## Data shown
╔══

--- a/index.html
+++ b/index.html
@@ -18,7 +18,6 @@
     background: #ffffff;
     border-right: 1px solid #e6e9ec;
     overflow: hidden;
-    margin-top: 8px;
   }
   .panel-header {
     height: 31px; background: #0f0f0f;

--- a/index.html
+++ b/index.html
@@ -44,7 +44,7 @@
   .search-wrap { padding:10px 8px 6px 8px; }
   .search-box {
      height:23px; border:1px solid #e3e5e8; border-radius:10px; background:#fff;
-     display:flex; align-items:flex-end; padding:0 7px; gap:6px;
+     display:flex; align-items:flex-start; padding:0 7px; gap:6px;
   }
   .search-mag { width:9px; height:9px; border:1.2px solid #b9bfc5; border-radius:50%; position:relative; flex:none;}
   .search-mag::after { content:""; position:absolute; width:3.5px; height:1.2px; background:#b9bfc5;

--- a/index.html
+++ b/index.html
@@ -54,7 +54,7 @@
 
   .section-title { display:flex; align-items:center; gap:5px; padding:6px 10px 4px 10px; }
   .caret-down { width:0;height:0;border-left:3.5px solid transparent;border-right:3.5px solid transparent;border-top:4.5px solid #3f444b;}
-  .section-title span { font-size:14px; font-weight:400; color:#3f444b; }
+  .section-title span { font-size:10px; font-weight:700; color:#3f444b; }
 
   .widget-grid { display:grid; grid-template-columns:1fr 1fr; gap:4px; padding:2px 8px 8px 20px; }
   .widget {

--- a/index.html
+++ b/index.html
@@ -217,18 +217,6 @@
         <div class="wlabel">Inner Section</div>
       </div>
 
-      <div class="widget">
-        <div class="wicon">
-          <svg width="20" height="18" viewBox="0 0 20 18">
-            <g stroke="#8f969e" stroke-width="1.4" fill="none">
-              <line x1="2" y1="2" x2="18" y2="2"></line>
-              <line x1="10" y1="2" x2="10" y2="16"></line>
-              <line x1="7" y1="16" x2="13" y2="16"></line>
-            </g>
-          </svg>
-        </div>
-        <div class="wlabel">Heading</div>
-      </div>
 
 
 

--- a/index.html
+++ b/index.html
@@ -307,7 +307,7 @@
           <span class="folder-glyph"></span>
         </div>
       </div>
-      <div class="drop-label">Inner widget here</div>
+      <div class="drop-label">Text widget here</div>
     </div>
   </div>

╚══
╔══

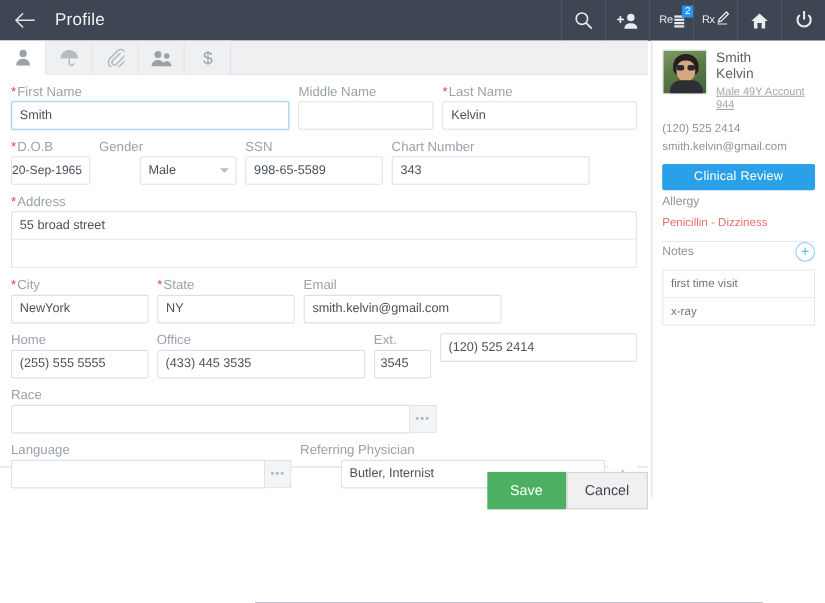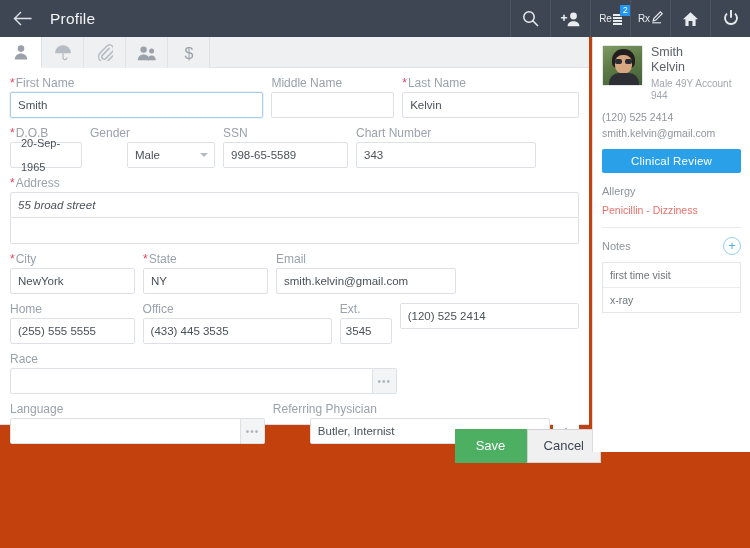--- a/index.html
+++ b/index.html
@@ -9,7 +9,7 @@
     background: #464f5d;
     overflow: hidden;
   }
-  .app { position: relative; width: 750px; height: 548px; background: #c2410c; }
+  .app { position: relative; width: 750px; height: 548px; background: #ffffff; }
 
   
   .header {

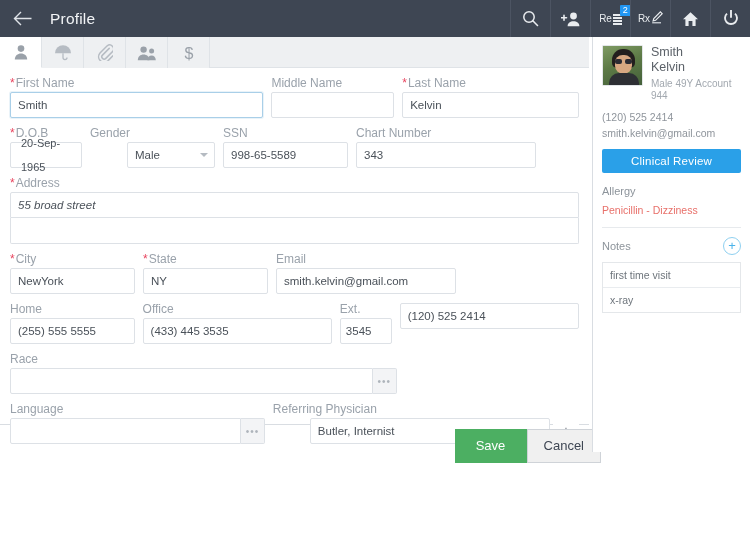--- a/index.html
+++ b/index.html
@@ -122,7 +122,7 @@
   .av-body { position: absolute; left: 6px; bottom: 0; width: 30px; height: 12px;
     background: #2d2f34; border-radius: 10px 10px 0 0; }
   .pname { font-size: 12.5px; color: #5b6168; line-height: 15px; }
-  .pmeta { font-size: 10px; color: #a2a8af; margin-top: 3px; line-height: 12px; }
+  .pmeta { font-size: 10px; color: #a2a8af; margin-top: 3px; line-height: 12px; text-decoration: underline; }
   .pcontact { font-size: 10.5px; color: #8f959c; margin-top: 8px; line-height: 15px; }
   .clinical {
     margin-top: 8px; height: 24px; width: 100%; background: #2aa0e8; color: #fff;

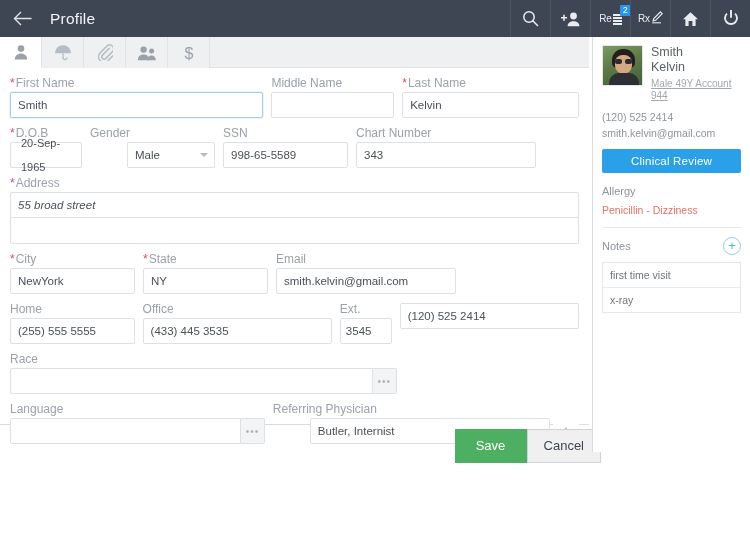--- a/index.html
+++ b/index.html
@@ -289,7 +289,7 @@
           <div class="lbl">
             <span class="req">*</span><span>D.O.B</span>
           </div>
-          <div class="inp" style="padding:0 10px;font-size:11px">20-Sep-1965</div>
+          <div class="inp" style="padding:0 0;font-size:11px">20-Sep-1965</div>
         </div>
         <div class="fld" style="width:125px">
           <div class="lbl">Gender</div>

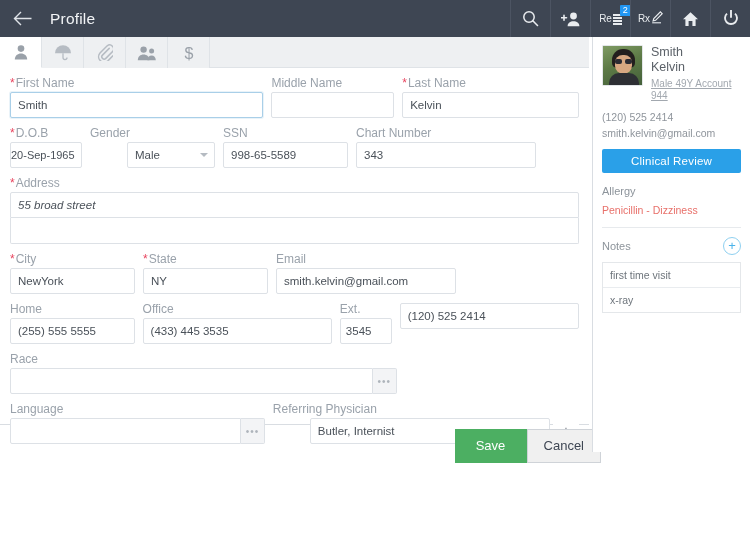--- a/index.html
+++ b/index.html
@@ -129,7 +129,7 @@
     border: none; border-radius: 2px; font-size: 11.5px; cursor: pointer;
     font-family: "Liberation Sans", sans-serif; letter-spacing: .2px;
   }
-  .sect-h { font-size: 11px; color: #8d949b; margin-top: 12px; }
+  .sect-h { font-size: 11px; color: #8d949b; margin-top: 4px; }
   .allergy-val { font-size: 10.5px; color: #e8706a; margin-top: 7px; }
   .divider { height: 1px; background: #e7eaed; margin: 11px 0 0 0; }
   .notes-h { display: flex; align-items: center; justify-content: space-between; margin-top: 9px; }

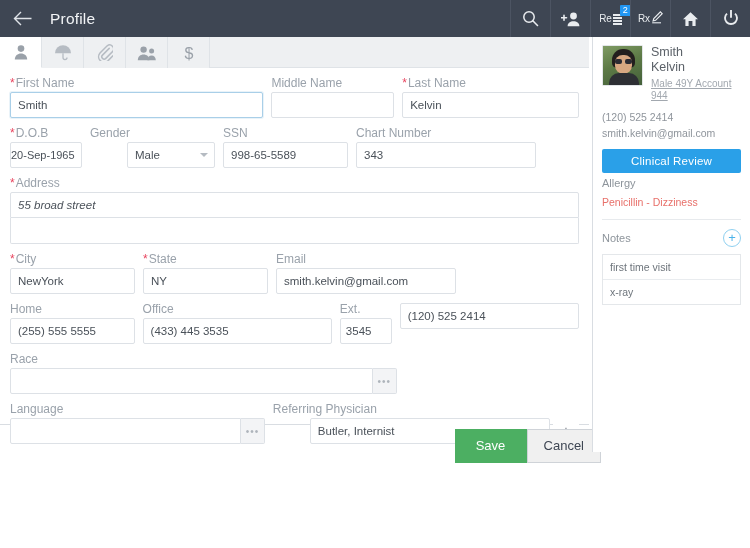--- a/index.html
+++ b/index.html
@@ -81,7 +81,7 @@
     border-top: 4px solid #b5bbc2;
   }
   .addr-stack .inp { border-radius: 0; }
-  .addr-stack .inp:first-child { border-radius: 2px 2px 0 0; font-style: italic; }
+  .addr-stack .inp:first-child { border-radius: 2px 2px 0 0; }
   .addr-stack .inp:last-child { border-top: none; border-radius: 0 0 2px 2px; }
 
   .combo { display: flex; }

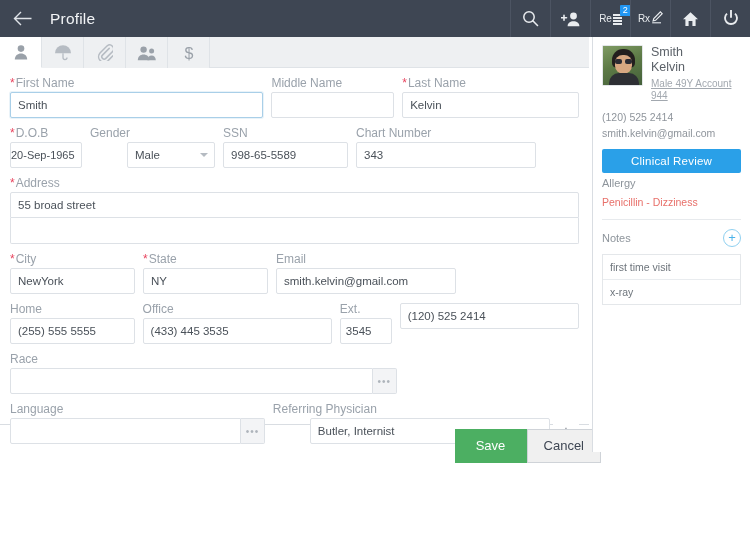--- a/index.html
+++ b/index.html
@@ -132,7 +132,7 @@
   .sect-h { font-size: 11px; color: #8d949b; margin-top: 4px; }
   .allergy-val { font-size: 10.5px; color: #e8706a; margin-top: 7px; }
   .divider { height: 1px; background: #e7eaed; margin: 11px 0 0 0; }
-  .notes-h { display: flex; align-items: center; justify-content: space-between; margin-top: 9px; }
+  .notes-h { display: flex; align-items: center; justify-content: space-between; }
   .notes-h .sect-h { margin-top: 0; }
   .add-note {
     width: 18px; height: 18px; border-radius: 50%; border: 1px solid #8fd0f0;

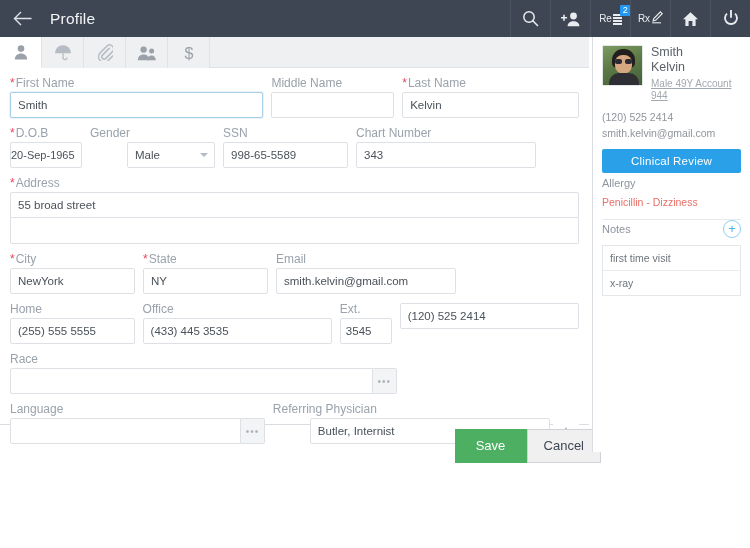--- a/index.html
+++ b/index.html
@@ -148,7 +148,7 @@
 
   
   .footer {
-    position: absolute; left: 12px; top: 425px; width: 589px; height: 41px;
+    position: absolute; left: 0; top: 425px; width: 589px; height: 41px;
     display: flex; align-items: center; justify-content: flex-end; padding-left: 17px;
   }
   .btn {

╚══

## Aim of the task
Return all lines in the entries above that carry the word "align".

## Response to the exercise
-     display:flex; align-items:flex-end; padding:0 7px; gap:6px;
+     display:flex; align-items:flex-start; padding:0 7px; gap:6px;
   .section-title { display:flex; align-items:center; gap:5px; padding:6px 10px 4px 10px; }
   .notes-h { display: flex; align-items: center; justify-content: space-between; margin-top: 9px; }
-  .notes-h { display: flex; align-items: center; justify-content: space-between; margin-top: 9px; }
+  .notes-h { display: flex; align-items: center; justify-content: space-between; }
     display: flex; align-items: center; justify-content: flex-end; padding-left: 17px;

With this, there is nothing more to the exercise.